━━ Exercise data

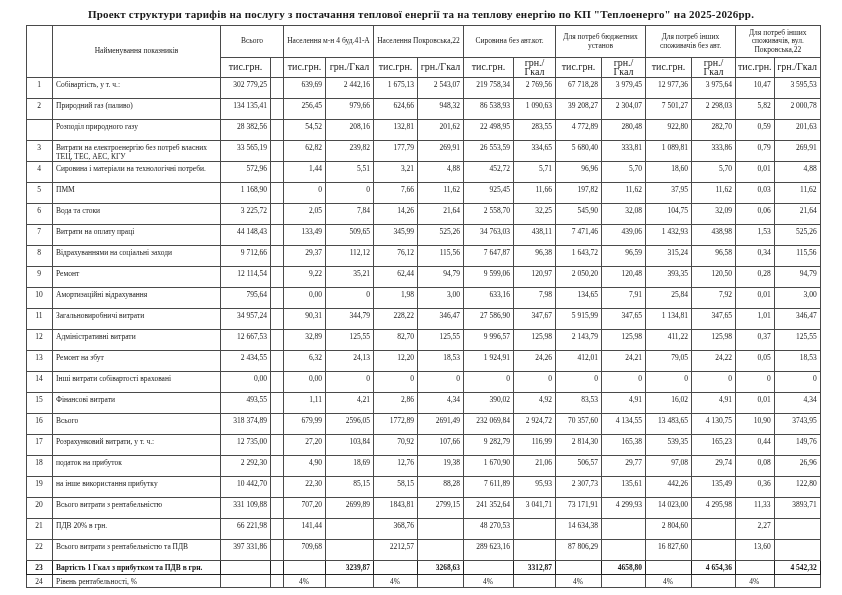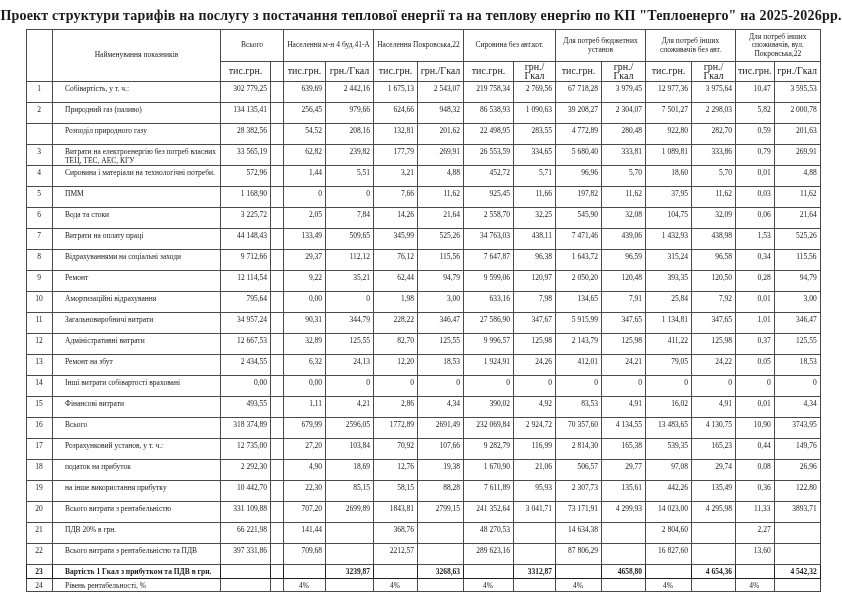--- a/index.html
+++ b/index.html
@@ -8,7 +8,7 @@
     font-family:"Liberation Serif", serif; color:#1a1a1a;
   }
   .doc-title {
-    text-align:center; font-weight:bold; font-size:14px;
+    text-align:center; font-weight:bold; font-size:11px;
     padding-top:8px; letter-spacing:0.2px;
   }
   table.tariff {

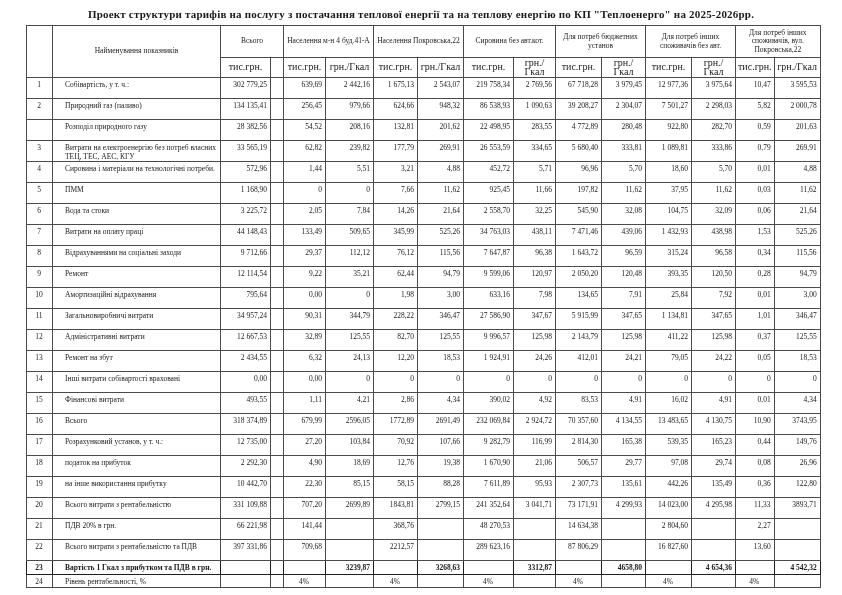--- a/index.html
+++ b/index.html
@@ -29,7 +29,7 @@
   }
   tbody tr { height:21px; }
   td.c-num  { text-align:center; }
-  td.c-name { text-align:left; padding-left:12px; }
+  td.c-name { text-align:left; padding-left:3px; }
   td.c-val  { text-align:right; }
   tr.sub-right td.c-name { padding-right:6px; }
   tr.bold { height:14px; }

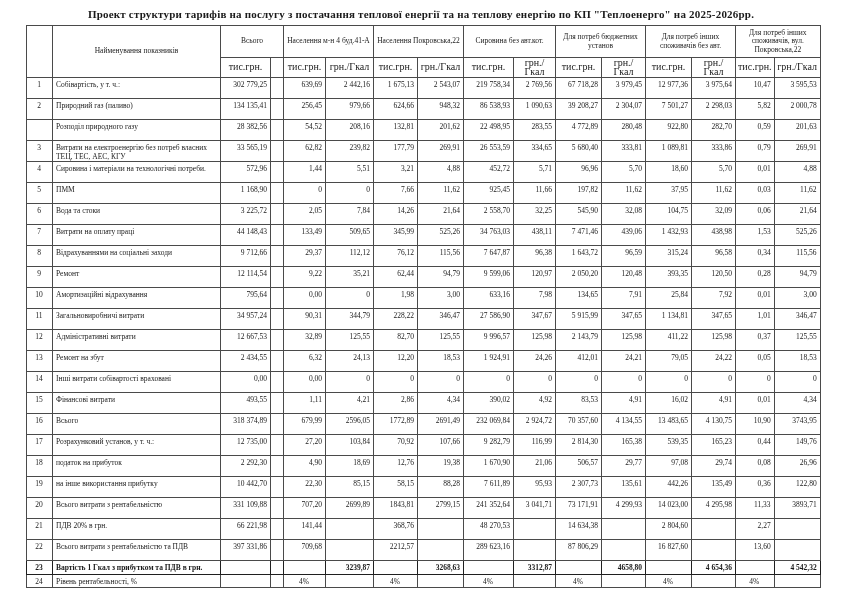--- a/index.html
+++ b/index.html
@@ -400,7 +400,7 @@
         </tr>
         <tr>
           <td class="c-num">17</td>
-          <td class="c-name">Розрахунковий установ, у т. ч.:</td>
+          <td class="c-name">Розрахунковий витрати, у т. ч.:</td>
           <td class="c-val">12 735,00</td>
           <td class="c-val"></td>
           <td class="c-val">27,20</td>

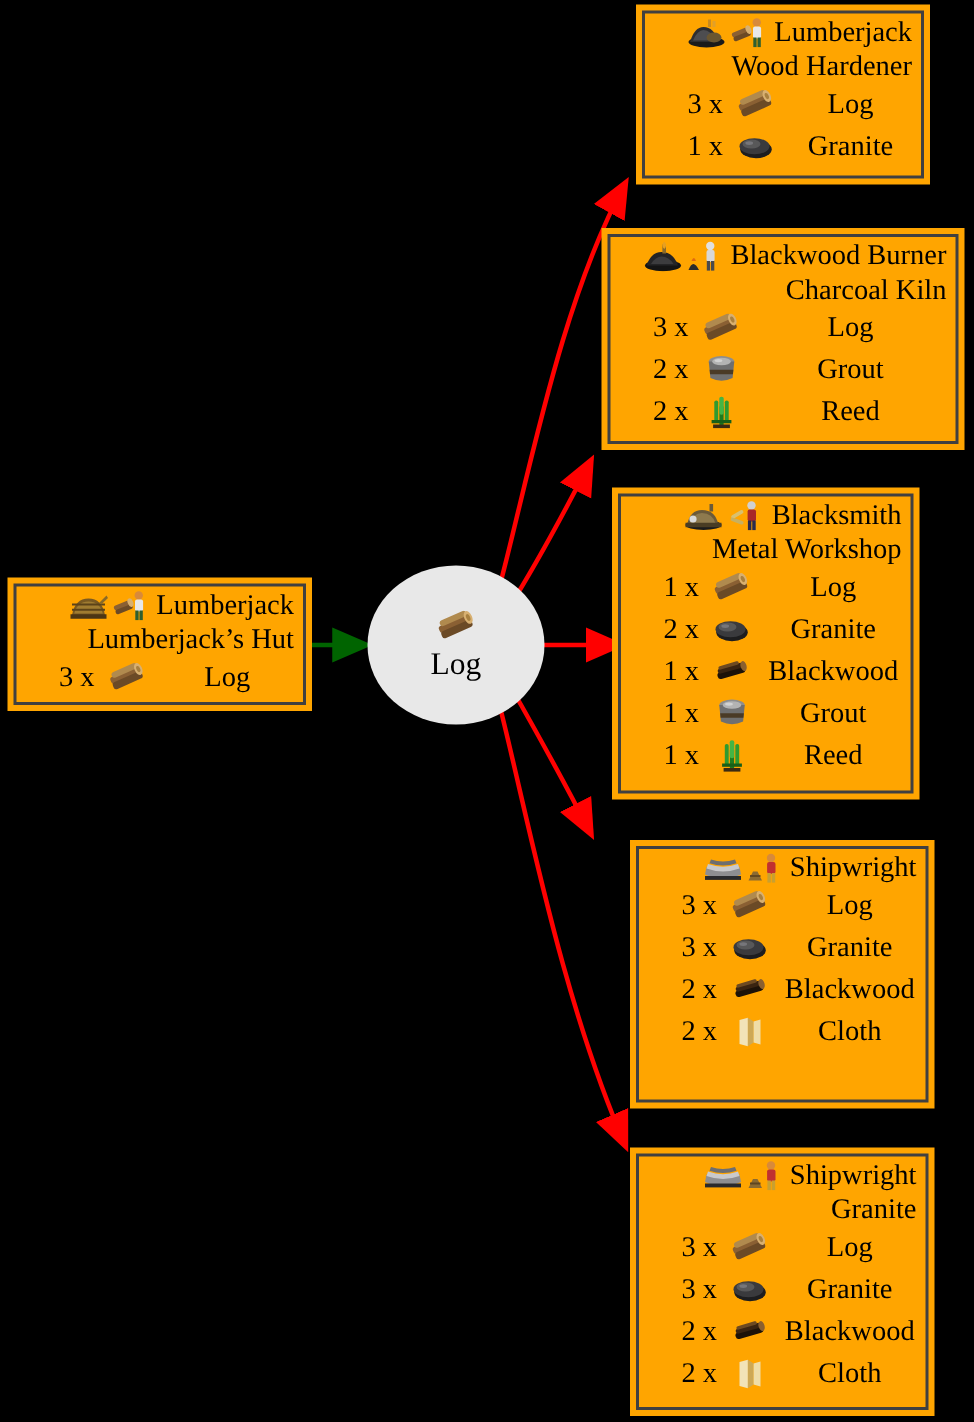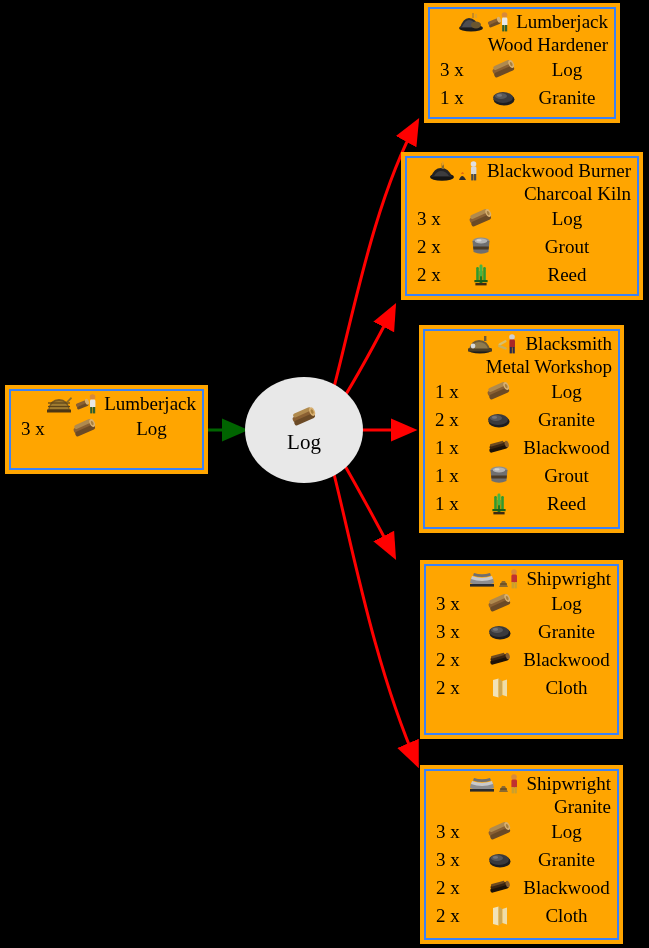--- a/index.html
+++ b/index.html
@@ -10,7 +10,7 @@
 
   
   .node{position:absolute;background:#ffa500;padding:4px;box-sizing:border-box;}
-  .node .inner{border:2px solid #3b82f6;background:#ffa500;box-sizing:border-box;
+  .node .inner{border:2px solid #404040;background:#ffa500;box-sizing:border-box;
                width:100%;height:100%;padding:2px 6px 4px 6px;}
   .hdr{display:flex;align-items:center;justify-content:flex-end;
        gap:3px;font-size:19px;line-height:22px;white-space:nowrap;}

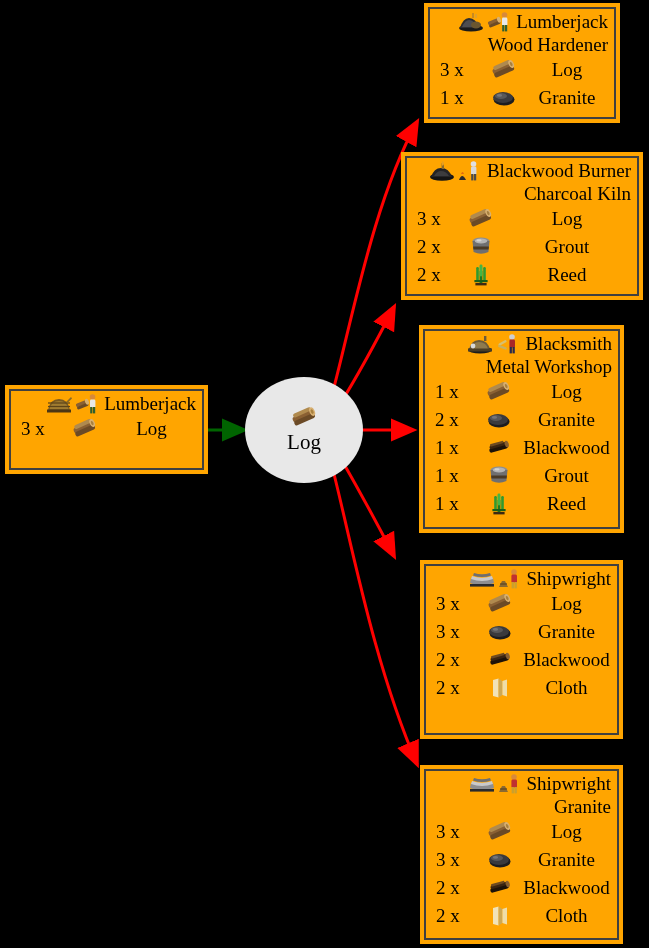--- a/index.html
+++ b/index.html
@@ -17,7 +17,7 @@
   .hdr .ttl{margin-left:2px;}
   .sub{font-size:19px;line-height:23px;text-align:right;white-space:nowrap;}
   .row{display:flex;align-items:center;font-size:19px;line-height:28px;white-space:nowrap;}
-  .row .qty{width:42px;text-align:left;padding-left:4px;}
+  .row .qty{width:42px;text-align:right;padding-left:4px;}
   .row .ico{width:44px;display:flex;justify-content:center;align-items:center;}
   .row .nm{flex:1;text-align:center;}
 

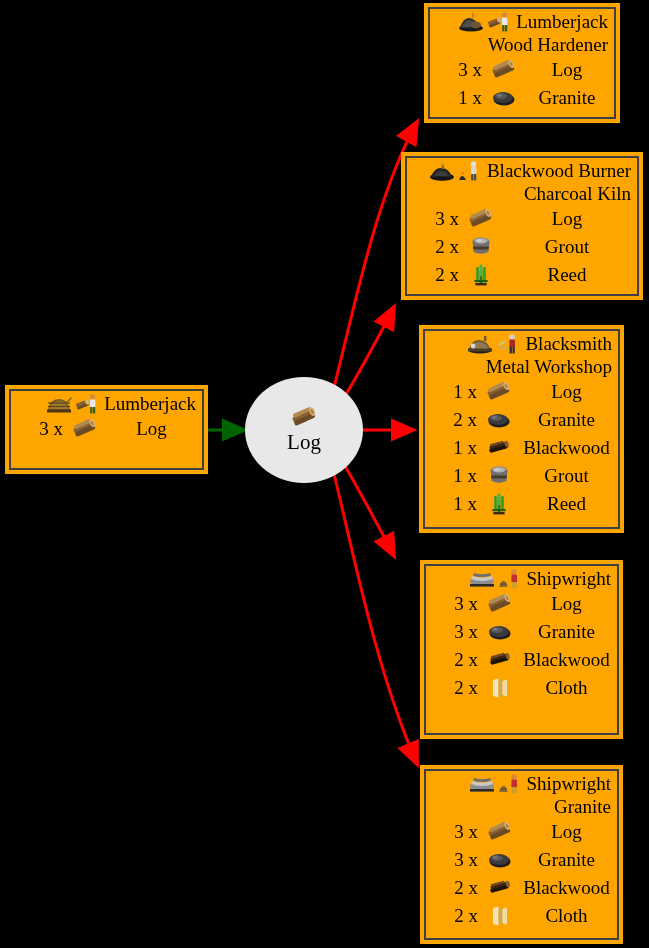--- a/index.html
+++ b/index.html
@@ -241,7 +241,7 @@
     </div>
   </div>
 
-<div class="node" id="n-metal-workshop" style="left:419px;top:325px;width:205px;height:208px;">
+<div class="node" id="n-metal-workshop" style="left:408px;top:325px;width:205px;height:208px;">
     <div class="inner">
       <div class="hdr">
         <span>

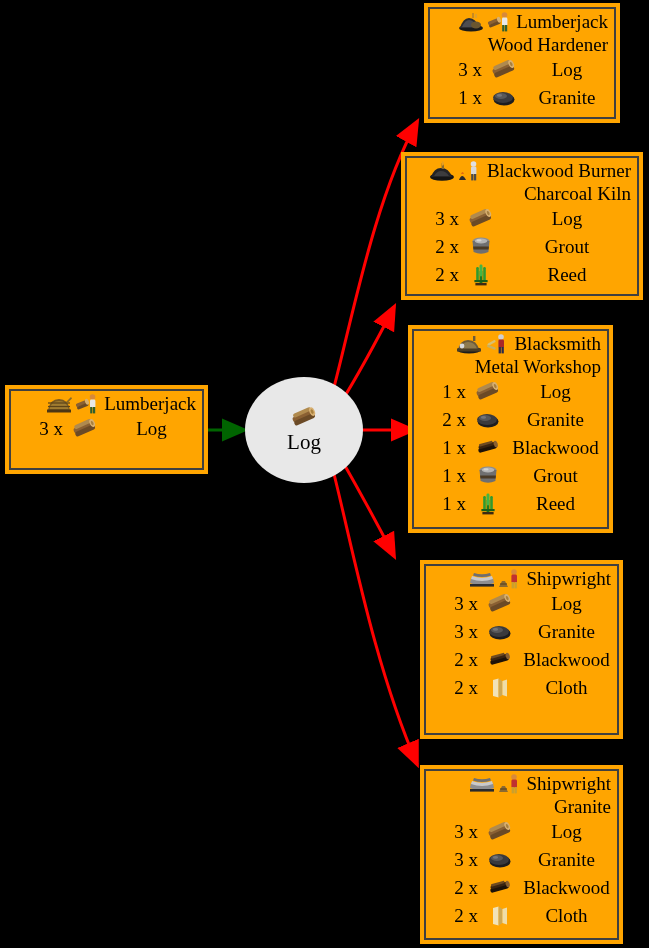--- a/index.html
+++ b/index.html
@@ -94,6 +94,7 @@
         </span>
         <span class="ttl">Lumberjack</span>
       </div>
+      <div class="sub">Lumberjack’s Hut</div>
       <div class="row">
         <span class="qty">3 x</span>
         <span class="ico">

━━━━

*What is expected*
Where a line in the listing above includes the string "padding", copy that line.

*Task answer*
     padding-top:8px; letter-spacing:0.2px;
-  td.c-name { text-align:left; padding-left:12px; }
+  td.c-name { text-align:left; padding-left:3px; }
   tr.sub-right td.c-name { padding-right:6px; }
   .node{position:absolute;background:#ffa500;padding:4px;box-sizing:border-box;}
                width:100%;height:100%;padding:2px 6px 4px 6px;}
-  .row .qty{width:42px;text-align:left;padding-left:4px;}
+  .row .qty{width:42px;text-align:right;padding-left:4px;}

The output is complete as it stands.